Pemerintah pusat dan daerah juga bersinergi dalam satu komando penanganan darurat, memastikan setiap langkah yang diambil bersifat cepat dan terukur. Langkah ini menunjukkan komitmen kuat pemerintah dalam melindungi keselamatan warga dan mempercepat pemulihan pascabencana.
*Narasi Negatif dan Kepentingan Terselubung*
Di balik upaya penanganan yang masif, sejumlah pihak justru memanfaatkan situasi untuk menyebarkan opini negatif. Beberapa akun dan kelompok digital terindikasi menyebarkan hoaks, menggunakan framing yang tidak berimbang, serta memanfaatkan momen bencana untuk kepentingan politik.
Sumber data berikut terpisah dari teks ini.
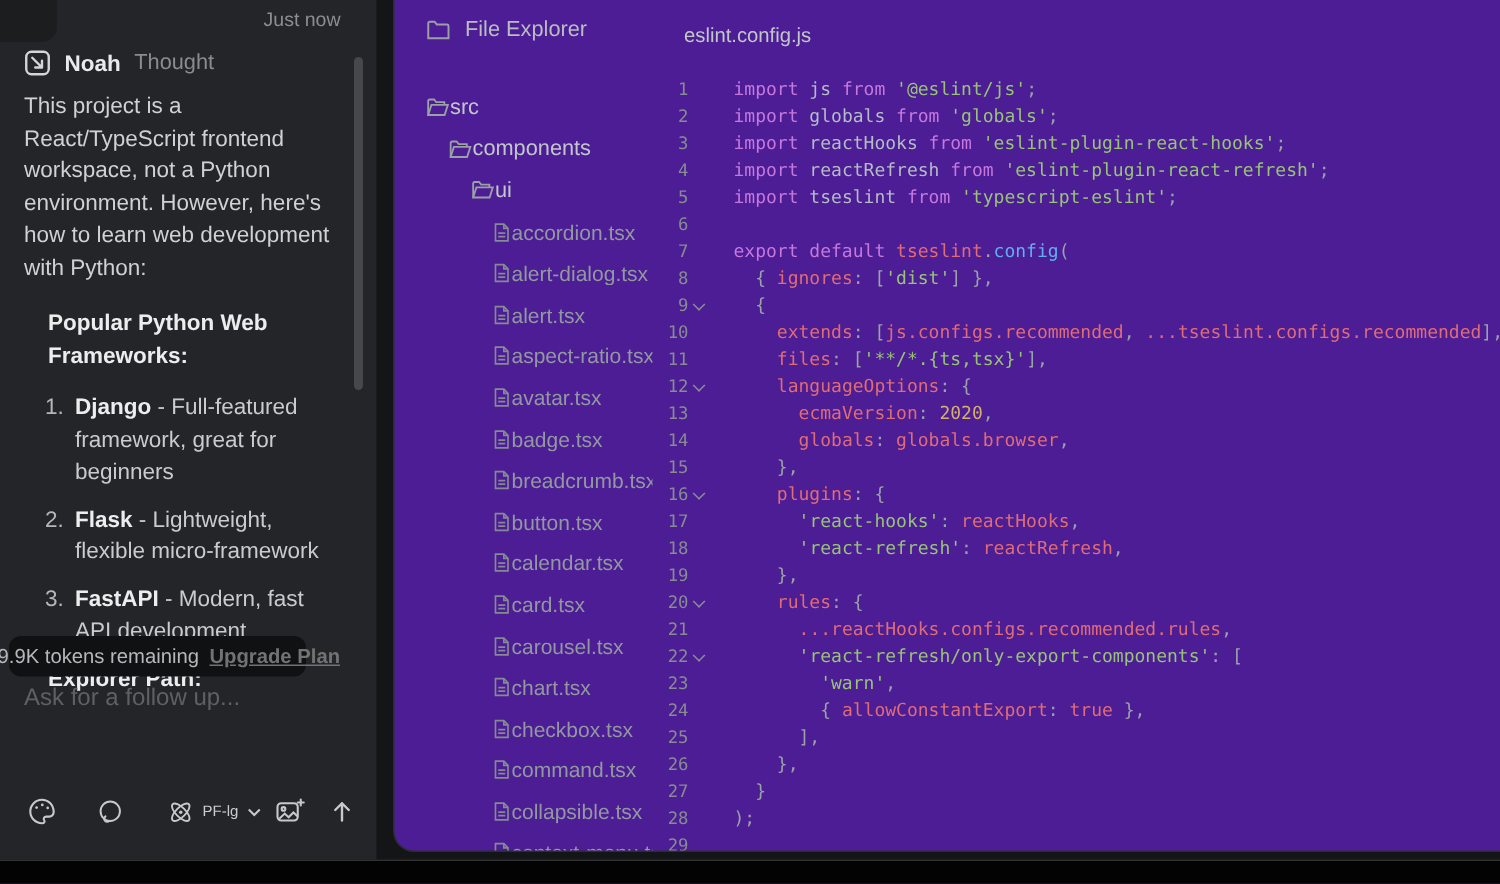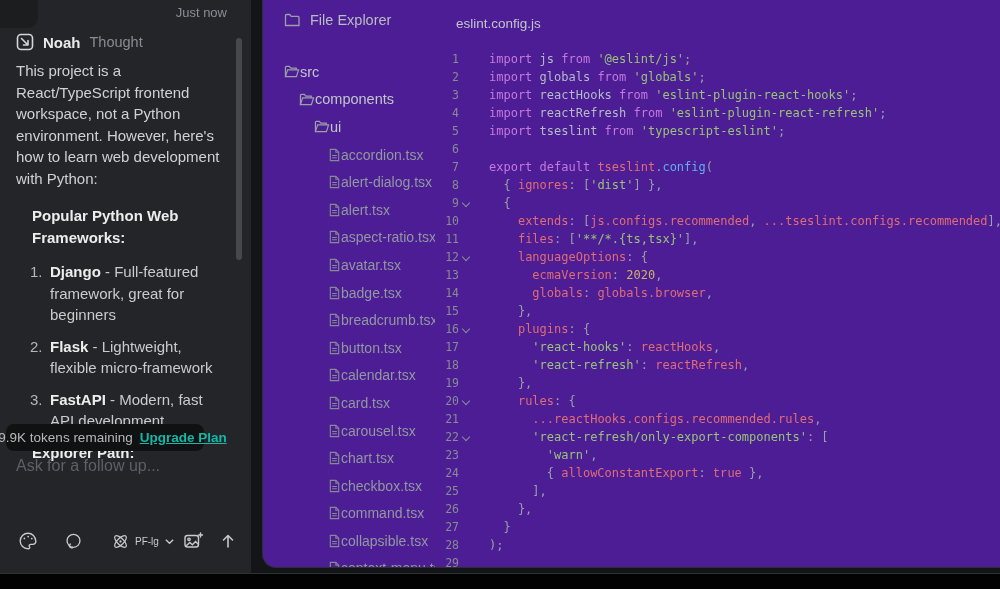--- a/index.html
+++ b/index.html
@@ -24,7 +24,7 @@
   .fw-name{font-weight:700;color:#eceded;}
   .tokens-pill{position:absolute;left:6px;top:424px;width:198px;height:27px;background:#101112;border-radius:8px;
                display:flex;align-items:center;justify-content:center;font-size:13.5px;color:#b5b8ba;white-space:nowrap;}
-  .upgrade-link{color:#14b8a6;font-weight:600;text-decoration:underline;margin-left:7px;cursor:pointer;}
+  .upgrade-link{color:#737373;font-weight:600;text-decoration:underline;margin-left:7px;cursor:pointer;}
   .followup-input{position:absolute;left:14px;top:456px;width:215px;background:transparent;border:none;outline:none;
                   font-family:"Liberation Sans",sans-serif;font-size:16px;color:#f97316;}
   .followup-input::placeholder{color:#5d6165;}

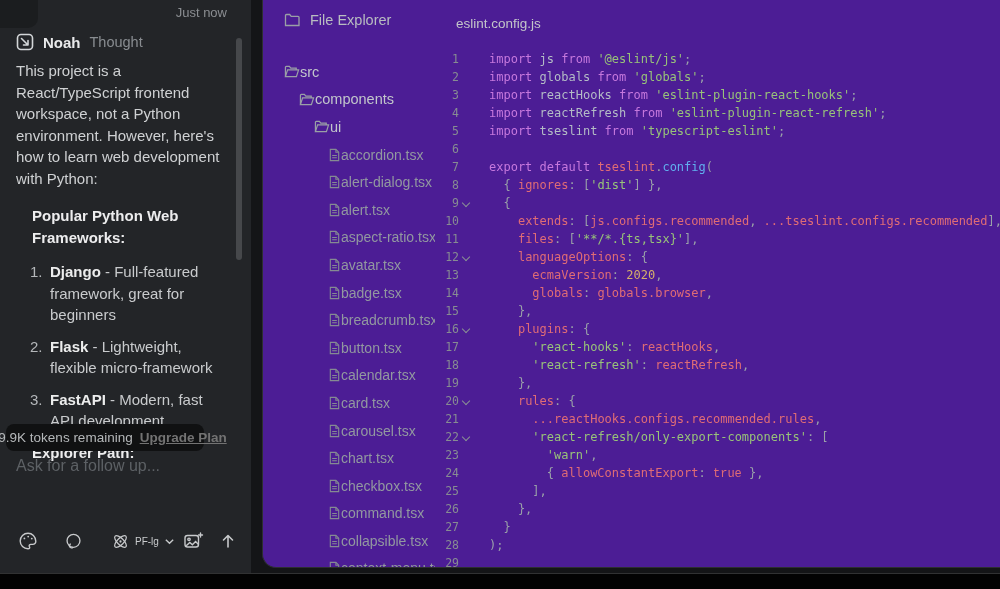--- a/index.html
+++ b/index.html
@@ -62,7 +62,7 @@
   .src{white-space:pre;font-family:"DejaVu Sans Mono",monospace;font-size:12px;line-height:18px;padding-left:16px;}
   .tok-kw{color:var(--c-keyword);} .tok-id{color:var(--c-identifier);} .tok-str{color:var(--c-string);}
   .tok-prop{color:var(--c-property);} .tok-num{color:var(--c-number);} .tok-fn{color:var(--c-function);}
-  .tok-pun{color:var(--c-punct);} .tok-bool{color:var(--c-boolean);font-family:Liberation Mono, monospace;}
+  .tok-pun{color:var(--c-punct);} .tok-bool{color:var(--c-boolean);}
 
   
   .bottom-strip{position:absolute;left:0;bottom:0;width:1000px;height:15px;background:#030303;border-top:1px solid #313233;}

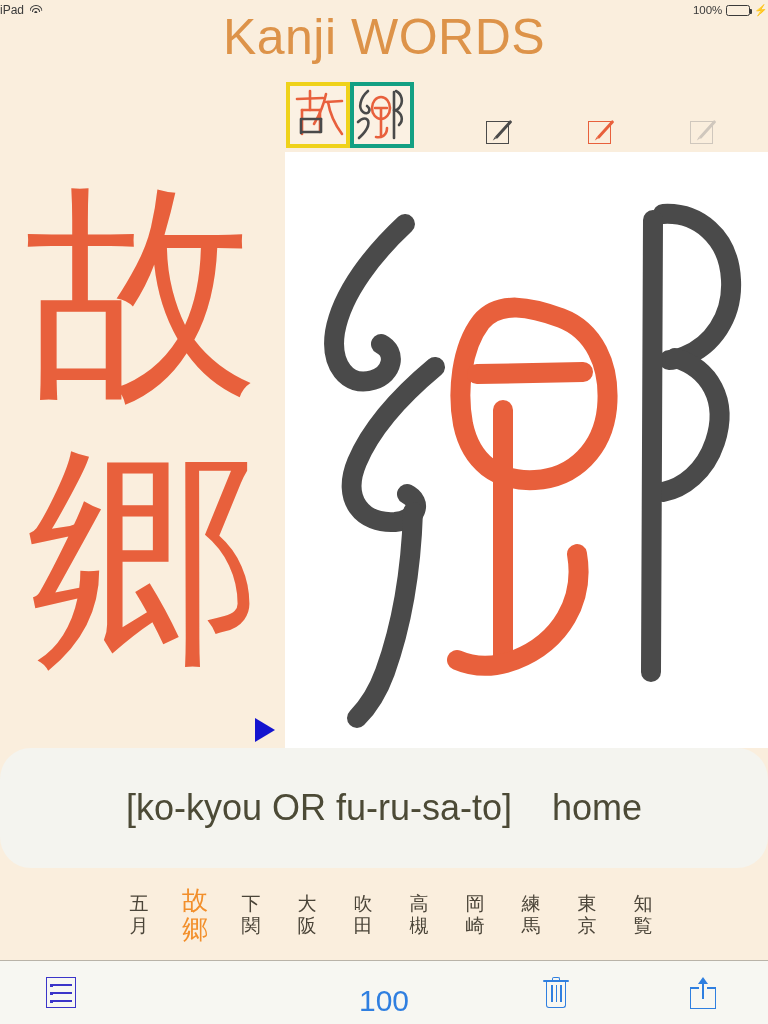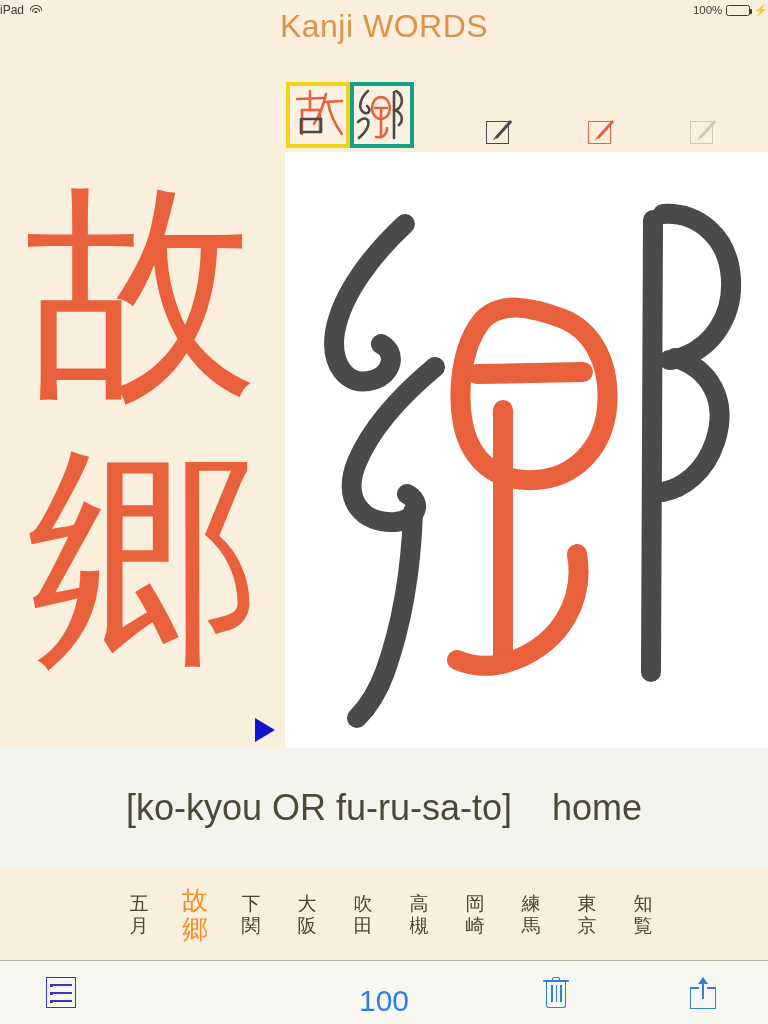--- a/index.html
+++ b/index.html
@@ -41,7 +41,7 @@
   
   #app-title {
     position:absolute; top:8px; left:0; width:768px; text-align:center;
-    font-size:32px; color:#dd9349; letter-spacing:0.5px; font-weight:400;
+    font-size:50px; color:#dd9349; letter-spacing:0.5px; font-weight:400;
   }
 
   

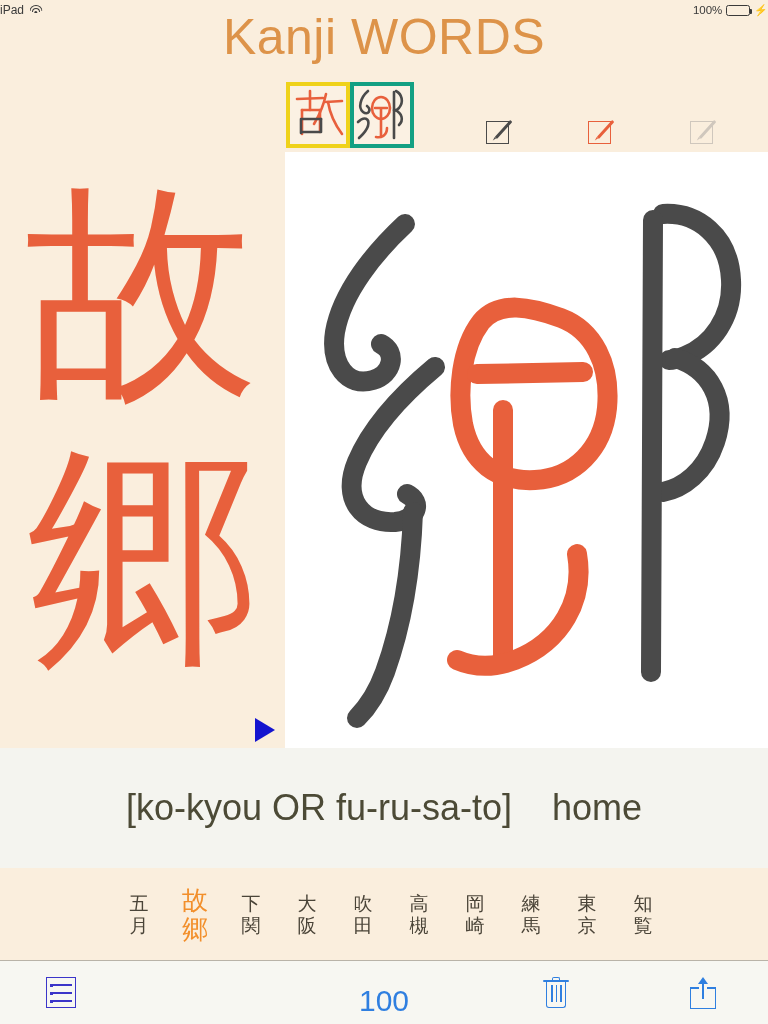--- a/index.html
+++ b/index.html
@@ -99,7 +99,7 @@
   #reading-panel {
     position:absolute; top:748px; left:0; width:768px; height:120px;
     background:#f4f4ef; display:flex; flex-direction:column;
-    align-items:center; justify-content:center; gap:2px;
+    align-items:center; justify-content:center; gap:2px;border-radius:31px;
   }
   .reading-line {
     font-size:36px; color:#4c4a36; white-space:pre; line-height:1.15;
“Ada pihak yang selalu mencari celah untuk menggiring opini publik. Karena itu, masyarakat harus cerdas memilah informasi dan tidak mudah terprovokasi oleh narasi yang tidak memiliki dasar,” tegas Efriza.
*Pentingnya Literasi Digital di Masa Krisis*
Dalam situasi darurat, kemampuan masyarakat untuk menyaring informasi menjadi sangat krusial. Efriza mengingatkan pentingnya melakukan verifikasi terhadap setiap informasi yang diterima, tidak menyebarkan konten provokatif tanpa dasar, serta memahami konteks kebencanaan secara objektif.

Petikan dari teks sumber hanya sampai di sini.